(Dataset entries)

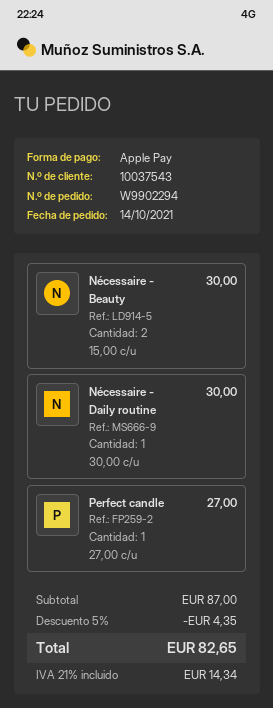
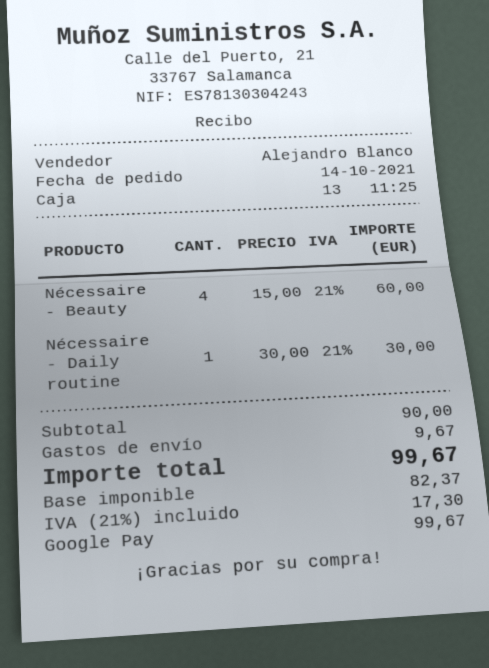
payment method: Apple Pay -> Google Pay
Nécessaire - Beauty: 2 x 15.00 = 30.00 -> 4 x 15.00 = 60.00
Perfect candle: 1 x 27.00 = 27.00 -> none
subtotal: 87.00 -> 90.00
discount: 5% = 4.35 -> none
shipping: none -> 9.67
tax: 21% = 14.34 -> 21% = 17.30
total: 82.65 -> 99.67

Exercise directions. Your answer must consist solely of the lines from the one containing "shipping: none -> 9.67" through the last line of the entries, reproduced exactly.

Answer space.
shipping: none -> 9.67
tax: 21% = 14.34 -> 21% = 17.30
total: 82.65 -> 99.67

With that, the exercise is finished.